The first ever digital Paris fashion week started Monday to mixed reviews from fashionistas.
Forced online by the coronavirus, labels tried to replicate the glitz and glamour of the real thing by recruiting film and television stars for the films which replaced runway shows.
In a bold move, Dior raised eyebrows by drafting in the Italian director Matteo Garrone, best known for gritty gangster films “Gomorrah” and “Dogman”, to immortalise its haute couture collection.
The gamble seems to have paid off in spades.
His mythologically inspired video featuring Greek nymphs, a mermaid and a rather horny Pan clocked up more than 1.5 million views on Instagram in four hours.
Gorrone weaved the story of the Theatre of Fashion, a touring exhibition of dolls dressed by French designers including Christian Dior just after World War II, into the fantastical universe of his own 2015 film, “Tale of Tales”, starring Salma Hayek and Vincent Cassel.
‘Not one black person’
In the Dior video, two bell boys wheel a trunk modelled on the fashion house’s Paris headquarters through a dreamy primeval forest and offer the nymhs and forest goddesses each a heart-stopping look to try.
The director said Dior’s Italian creator Maria Grazia Chiuri gave him the idea for the storyline.
“When I saw the trunk with the small dresses it was already a fairytale,” he added.
But not everyone was so enchanted.
Some of the most liked comments on the video pointed out that there was “not even one black person in it”, while the New York Times’ Elizabeth Paton tweeted wryly, “Not very diverse casting (with the exception of the man-goats).”
Supermodel Naomi Campbell had earlier opened fashion week by saying it was time the industry took on the lessons of the Black Lives Matter movement and started “enforcing inclusion”.
Like Dior, the Dutch designer Iris van Herpen called in cinematic reinforcements for her video.
Could do better
Her compatriot, actress Carice van Houten — the Red Priestess from “Game of Thrones” — was the star of Van Herpen’s digital offering, which concentrated on a single one of her ethereal high-tech looks.
Van Herpen said she found the leap to digital difficult, “very unsure and quite hectic”.
She said she missed the “collaborative aspect of previous shows” and the adrenaline of showing live.
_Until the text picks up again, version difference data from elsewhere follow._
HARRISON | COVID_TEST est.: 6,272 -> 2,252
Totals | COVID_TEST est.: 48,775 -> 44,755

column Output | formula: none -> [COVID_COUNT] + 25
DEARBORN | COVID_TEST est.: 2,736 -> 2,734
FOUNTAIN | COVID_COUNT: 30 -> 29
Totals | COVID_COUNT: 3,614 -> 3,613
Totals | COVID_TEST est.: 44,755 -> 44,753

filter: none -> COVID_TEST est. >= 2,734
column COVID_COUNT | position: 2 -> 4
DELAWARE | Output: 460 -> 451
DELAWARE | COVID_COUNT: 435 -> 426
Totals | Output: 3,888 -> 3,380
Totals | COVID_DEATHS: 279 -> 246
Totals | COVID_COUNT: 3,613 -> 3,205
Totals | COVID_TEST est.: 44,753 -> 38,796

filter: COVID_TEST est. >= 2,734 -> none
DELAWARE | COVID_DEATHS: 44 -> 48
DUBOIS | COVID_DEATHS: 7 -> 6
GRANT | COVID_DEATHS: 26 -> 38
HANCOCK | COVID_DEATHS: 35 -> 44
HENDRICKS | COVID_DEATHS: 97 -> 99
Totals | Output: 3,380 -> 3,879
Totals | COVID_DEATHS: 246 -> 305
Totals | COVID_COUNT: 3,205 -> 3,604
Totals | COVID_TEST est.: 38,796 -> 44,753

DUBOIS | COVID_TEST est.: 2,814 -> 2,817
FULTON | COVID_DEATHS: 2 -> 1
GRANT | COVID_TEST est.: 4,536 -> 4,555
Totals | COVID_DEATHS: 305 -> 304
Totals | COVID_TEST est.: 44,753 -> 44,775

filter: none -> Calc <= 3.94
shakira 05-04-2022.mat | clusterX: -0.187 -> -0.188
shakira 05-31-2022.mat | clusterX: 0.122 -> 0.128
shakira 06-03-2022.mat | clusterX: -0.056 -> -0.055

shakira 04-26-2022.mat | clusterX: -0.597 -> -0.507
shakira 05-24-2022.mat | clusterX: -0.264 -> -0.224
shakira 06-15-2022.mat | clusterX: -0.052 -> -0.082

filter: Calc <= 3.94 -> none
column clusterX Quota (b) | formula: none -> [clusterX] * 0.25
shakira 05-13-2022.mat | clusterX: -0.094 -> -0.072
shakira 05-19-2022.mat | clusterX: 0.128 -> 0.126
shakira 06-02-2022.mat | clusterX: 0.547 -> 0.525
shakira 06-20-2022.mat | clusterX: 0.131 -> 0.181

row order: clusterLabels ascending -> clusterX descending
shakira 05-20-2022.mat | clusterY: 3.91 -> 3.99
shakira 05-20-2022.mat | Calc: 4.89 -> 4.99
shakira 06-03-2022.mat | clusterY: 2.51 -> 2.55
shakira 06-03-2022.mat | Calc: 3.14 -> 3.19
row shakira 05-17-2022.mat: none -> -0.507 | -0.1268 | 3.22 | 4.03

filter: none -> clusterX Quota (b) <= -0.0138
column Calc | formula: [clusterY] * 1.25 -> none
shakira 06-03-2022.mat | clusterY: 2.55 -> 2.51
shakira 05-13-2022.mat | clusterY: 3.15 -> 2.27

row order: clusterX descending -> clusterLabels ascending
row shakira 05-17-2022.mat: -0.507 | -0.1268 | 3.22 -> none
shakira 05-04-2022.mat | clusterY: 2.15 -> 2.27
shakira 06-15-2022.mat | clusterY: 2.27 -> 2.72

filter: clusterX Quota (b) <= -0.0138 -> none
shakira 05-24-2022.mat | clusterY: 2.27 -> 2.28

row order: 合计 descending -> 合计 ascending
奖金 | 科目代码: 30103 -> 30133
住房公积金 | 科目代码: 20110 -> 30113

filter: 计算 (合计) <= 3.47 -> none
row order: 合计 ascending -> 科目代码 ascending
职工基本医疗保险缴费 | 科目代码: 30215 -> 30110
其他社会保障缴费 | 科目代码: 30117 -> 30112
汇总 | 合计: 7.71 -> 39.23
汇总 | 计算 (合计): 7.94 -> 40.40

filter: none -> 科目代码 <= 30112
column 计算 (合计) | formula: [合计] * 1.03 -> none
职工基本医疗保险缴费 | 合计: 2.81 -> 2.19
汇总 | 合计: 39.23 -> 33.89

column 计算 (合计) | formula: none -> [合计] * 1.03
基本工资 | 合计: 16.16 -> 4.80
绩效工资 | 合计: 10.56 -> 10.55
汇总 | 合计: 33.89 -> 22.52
Although a big fan of Van Herpen and Garrone, critic Diane Pernet, who also runs the ASVOFF fashion film festival, said she was not impressed by much of what she had seen.
“I am all into digital,” she told AFP, “but it is not doing it for me.”
“I am sorry, I think they can do more,” the Paris-based American said, saying labels “could pick up a few tricks from students at the Royal Academy in Antwerp”, the alma mater of such acclaimed designers as Dries Van Noten, Martin Margiela, Balenciaga’s Demna Gvasalia and Ann Demeulemeester.
But New York Times critic Vanessa Friedman said the online couture shows also had their upsides.
“I’ll say one thing… you don’t have to sit there for the usual 20-30 minutes twiddling your thumbs and waiting for them to start,” she tweeted.
The Paris haute couture shows continue until Thursday, to be followed by four days of menswear shows.